Prompt: From the line holding "column 単 位 | position: 5 -> 3" to the final line of the entries, set down each line exactly, including both, and nothing more.

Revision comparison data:
-- Opening Marker --

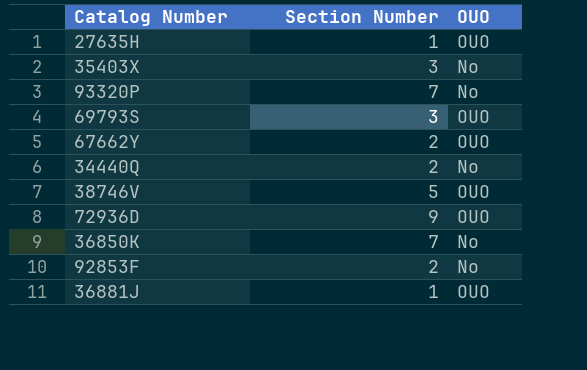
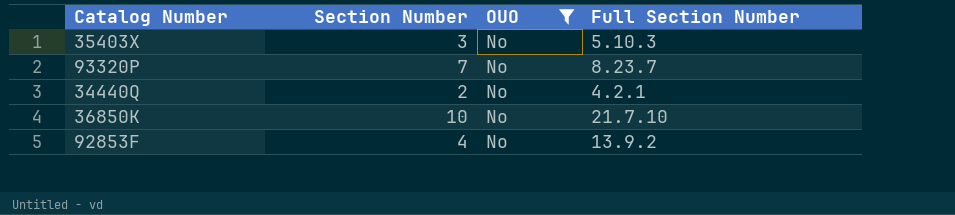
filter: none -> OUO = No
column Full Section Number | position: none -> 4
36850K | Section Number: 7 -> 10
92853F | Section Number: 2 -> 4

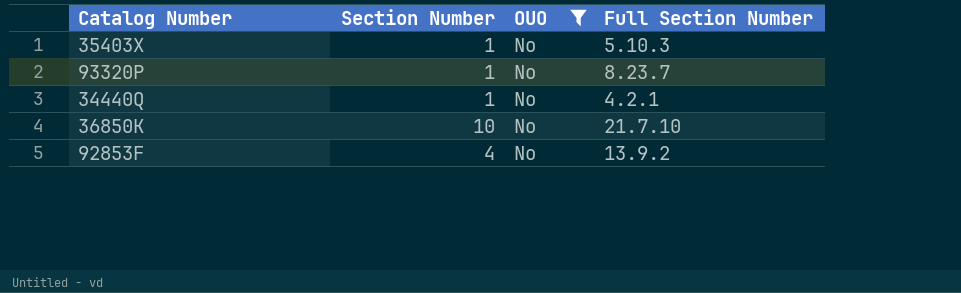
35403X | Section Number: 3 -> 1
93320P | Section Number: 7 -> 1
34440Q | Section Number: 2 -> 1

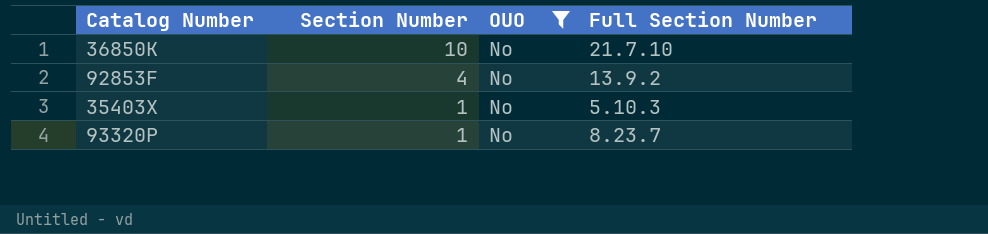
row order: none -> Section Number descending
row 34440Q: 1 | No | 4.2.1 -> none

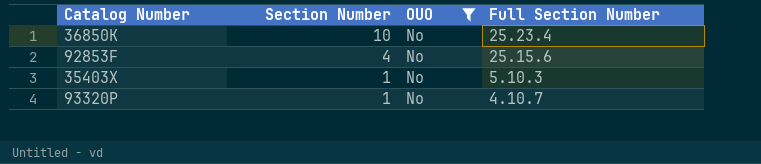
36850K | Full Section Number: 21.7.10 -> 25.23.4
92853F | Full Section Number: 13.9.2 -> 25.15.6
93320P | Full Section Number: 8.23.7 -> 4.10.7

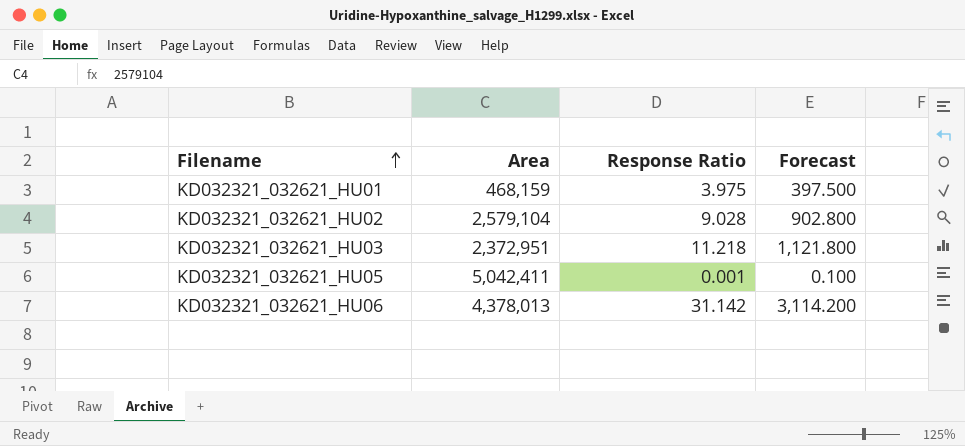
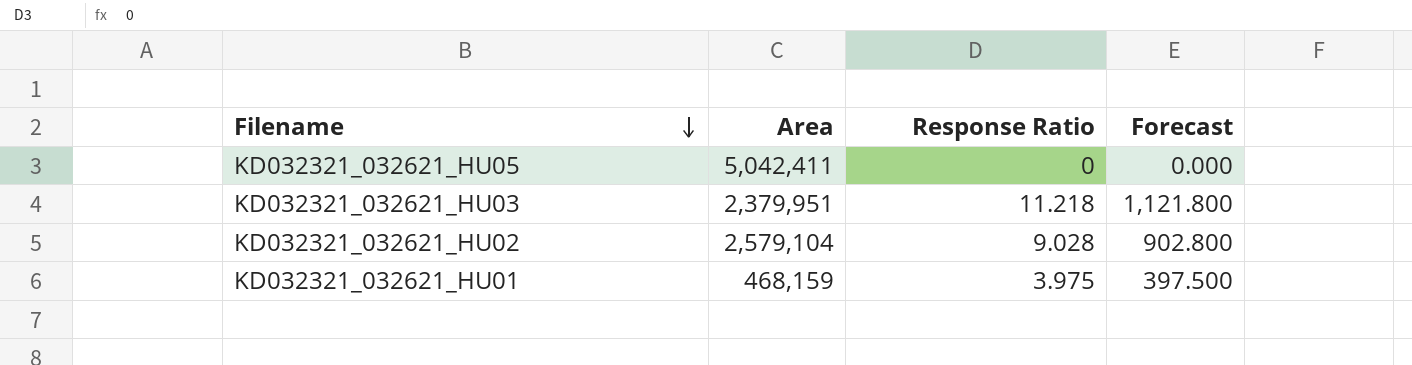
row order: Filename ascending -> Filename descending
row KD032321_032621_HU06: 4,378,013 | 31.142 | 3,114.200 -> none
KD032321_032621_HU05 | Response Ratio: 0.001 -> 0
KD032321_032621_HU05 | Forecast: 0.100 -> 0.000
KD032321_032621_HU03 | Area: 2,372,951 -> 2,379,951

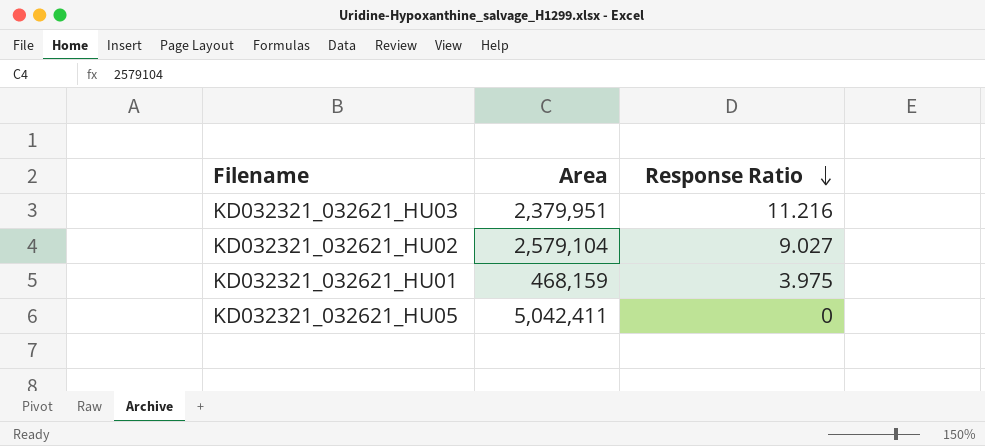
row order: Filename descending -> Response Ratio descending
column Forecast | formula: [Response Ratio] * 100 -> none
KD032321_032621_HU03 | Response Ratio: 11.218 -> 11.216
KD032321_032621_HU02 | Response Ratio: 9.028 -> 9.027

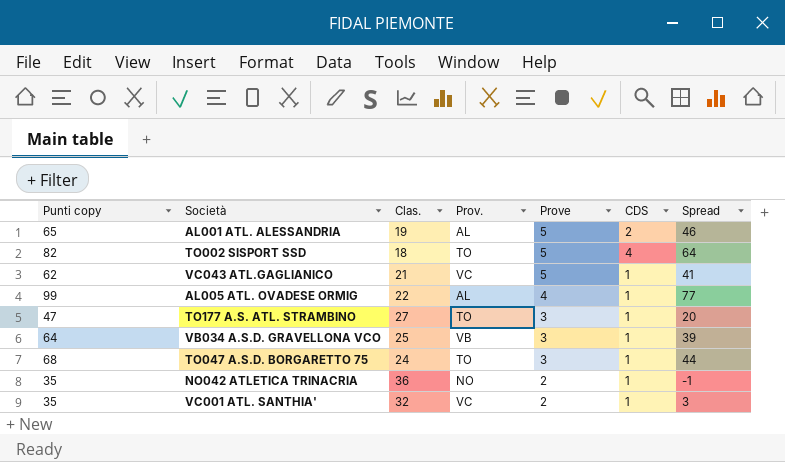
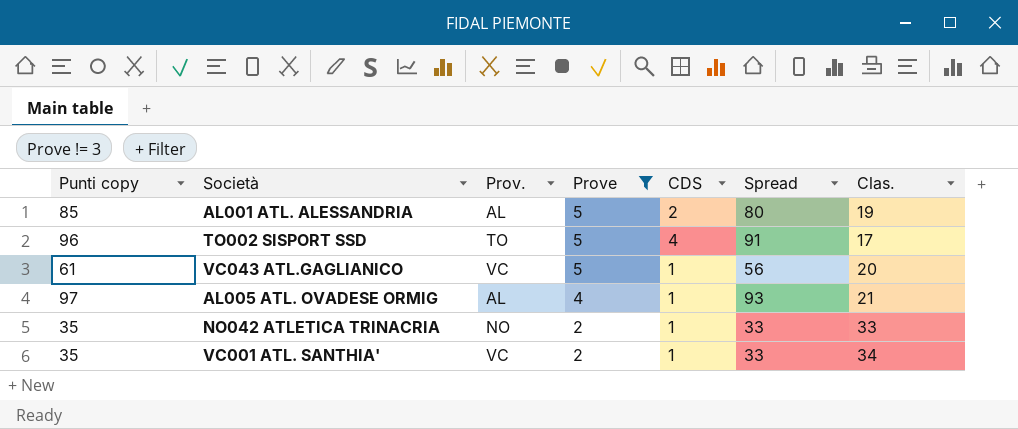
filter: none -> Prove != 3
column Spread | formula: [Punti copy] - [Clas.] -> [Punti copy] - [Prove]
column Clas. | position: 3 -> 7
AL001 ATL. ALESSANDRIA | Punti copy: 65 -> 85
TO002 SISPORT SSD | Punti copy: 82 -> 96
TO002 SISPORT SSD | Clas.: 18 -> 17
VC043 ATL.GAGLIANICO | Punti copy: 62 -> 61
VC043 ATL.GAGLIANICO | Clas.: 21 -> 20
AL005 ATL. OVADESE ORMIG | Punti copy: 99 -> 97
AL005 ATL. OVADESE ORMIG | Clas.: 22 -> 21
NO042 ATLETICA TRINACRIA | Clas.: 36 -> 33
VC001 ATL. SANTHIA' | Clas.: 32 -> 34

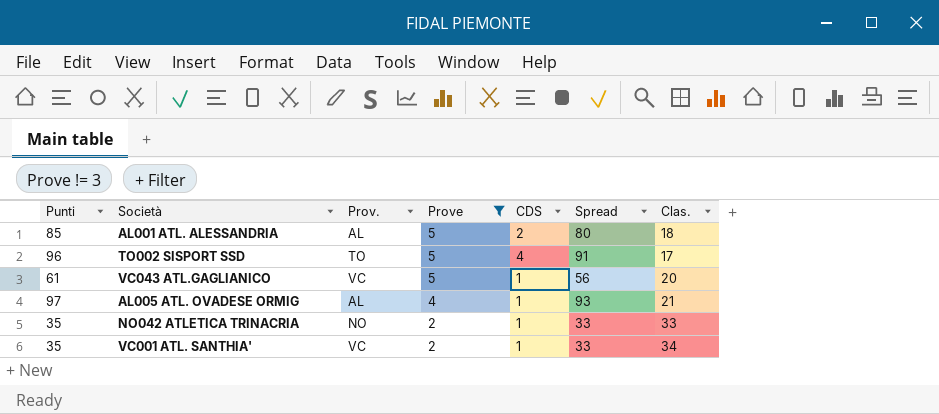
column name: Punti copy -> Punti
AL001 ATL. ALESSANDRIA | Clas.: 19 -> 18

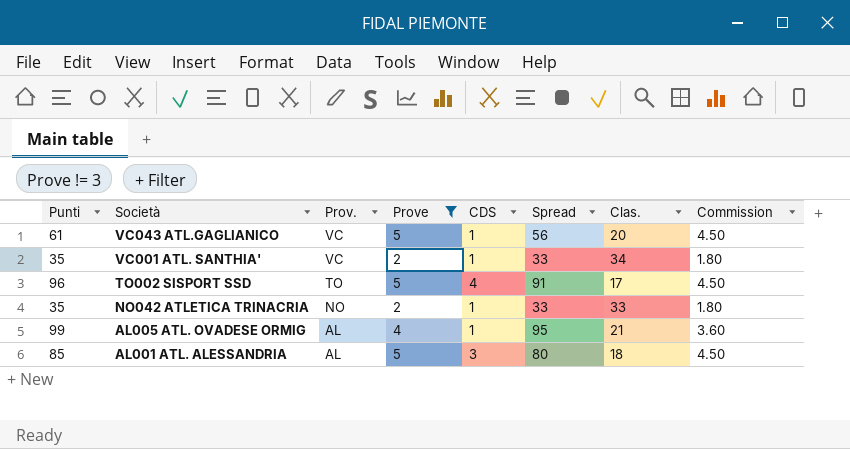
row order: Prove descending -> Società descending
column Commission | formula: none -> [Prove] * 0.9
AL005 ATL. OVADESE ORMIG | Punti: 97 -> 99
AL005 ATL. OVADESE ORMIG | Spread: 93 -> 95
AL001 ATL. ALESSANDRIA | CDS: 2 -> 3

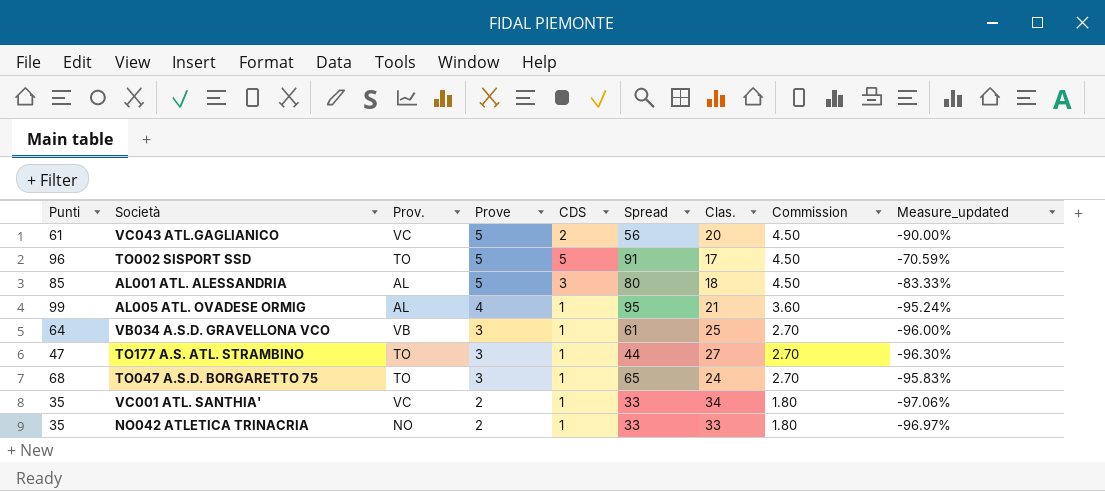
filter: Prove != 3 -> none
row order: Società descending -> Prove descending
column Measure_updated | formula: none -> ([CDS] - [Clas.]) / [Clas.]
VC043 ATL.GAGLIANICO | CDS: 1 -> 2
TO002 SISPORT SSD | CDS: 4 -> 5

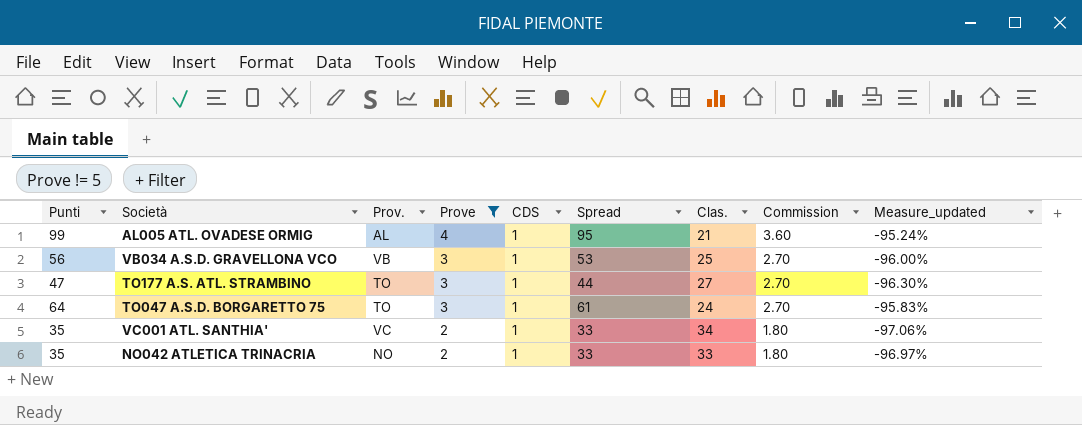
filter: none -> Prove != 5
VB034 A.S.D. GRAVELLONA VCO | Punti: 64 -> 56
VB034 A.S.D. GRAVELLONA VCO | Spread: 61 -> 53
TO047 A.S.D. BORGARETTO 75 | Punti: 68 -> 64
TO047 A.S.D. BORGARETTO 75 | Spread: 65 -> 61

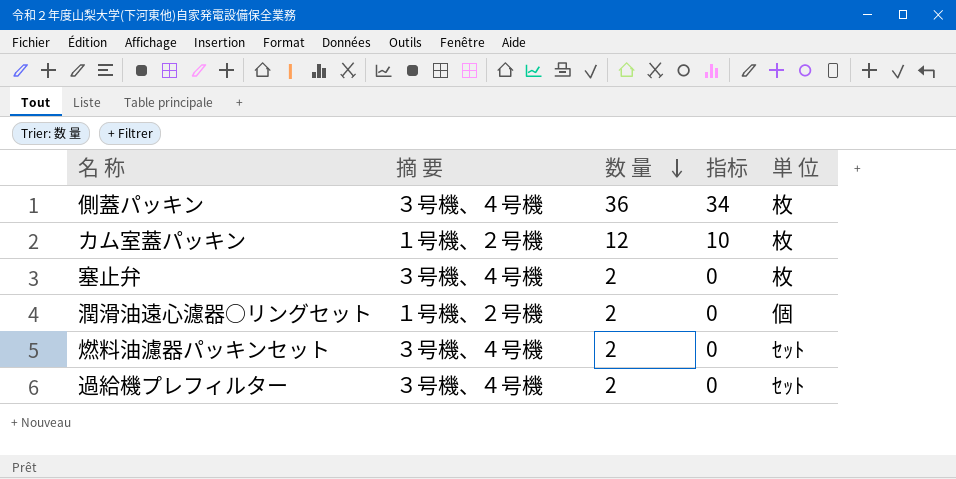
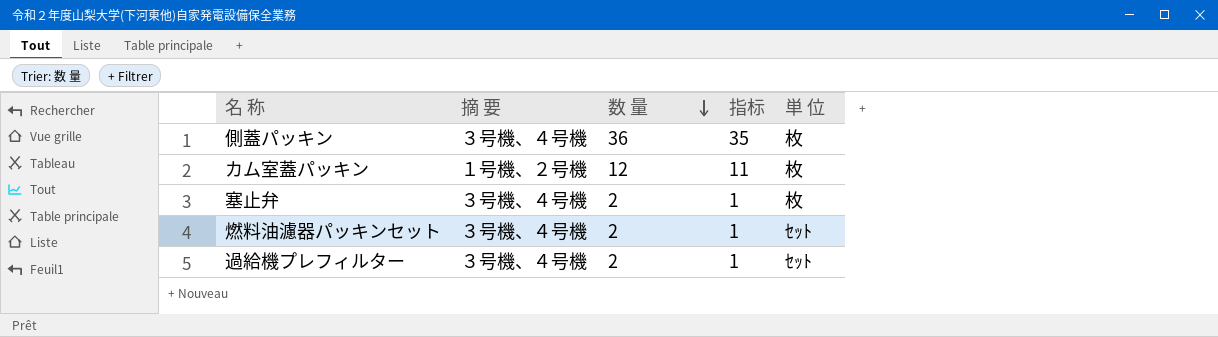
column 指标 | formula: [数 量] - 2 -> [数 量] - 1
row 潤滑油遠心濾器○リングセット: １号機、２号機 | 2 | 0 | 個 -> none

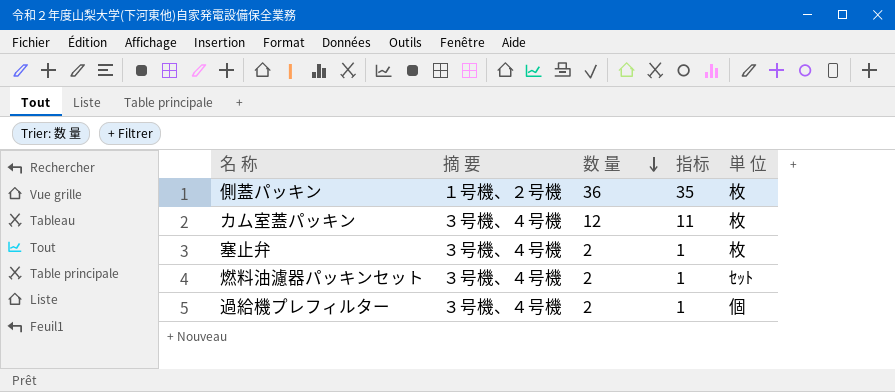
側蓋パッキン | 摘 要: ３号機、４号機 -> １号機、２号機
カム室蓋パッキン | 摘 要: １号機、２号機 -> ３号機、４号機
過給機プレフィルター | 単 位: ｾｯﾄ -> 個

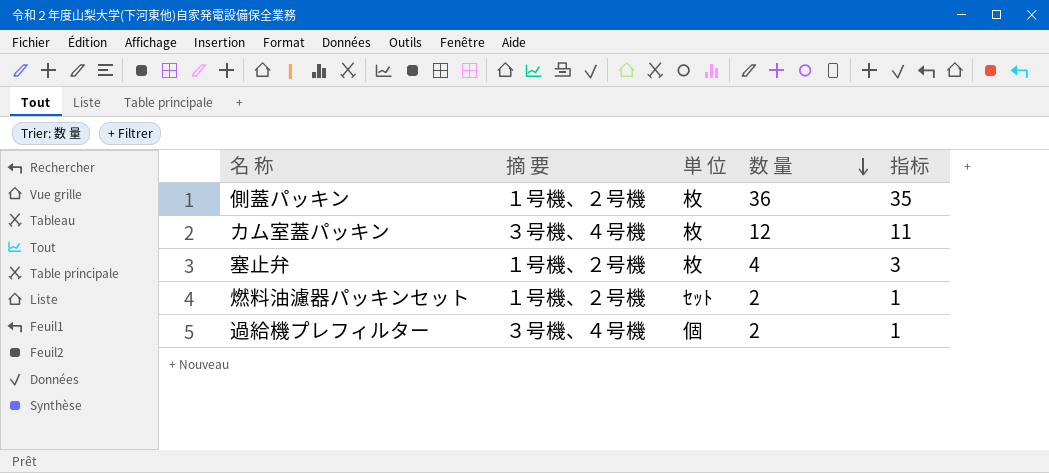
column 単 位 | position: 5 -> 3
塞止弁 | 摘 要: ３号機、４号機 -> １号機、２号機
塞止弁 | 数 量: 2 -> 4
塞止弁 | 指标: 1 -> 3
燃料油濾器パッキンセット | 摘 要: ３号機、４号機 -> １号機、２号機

-- Closing Marker --

Solved problem:
column 単 位 | position: 5 -> 3
塞止弁 | 摘 要: ３号機、４号機 -> １号機、２号機
塞止弁 | 数 量: 2 -> 4
塞止弁 | 指标: 1 -> 3
燃料油濾器パッキンセット | 摘 要: ３号機、４号機 -> １号機、２号機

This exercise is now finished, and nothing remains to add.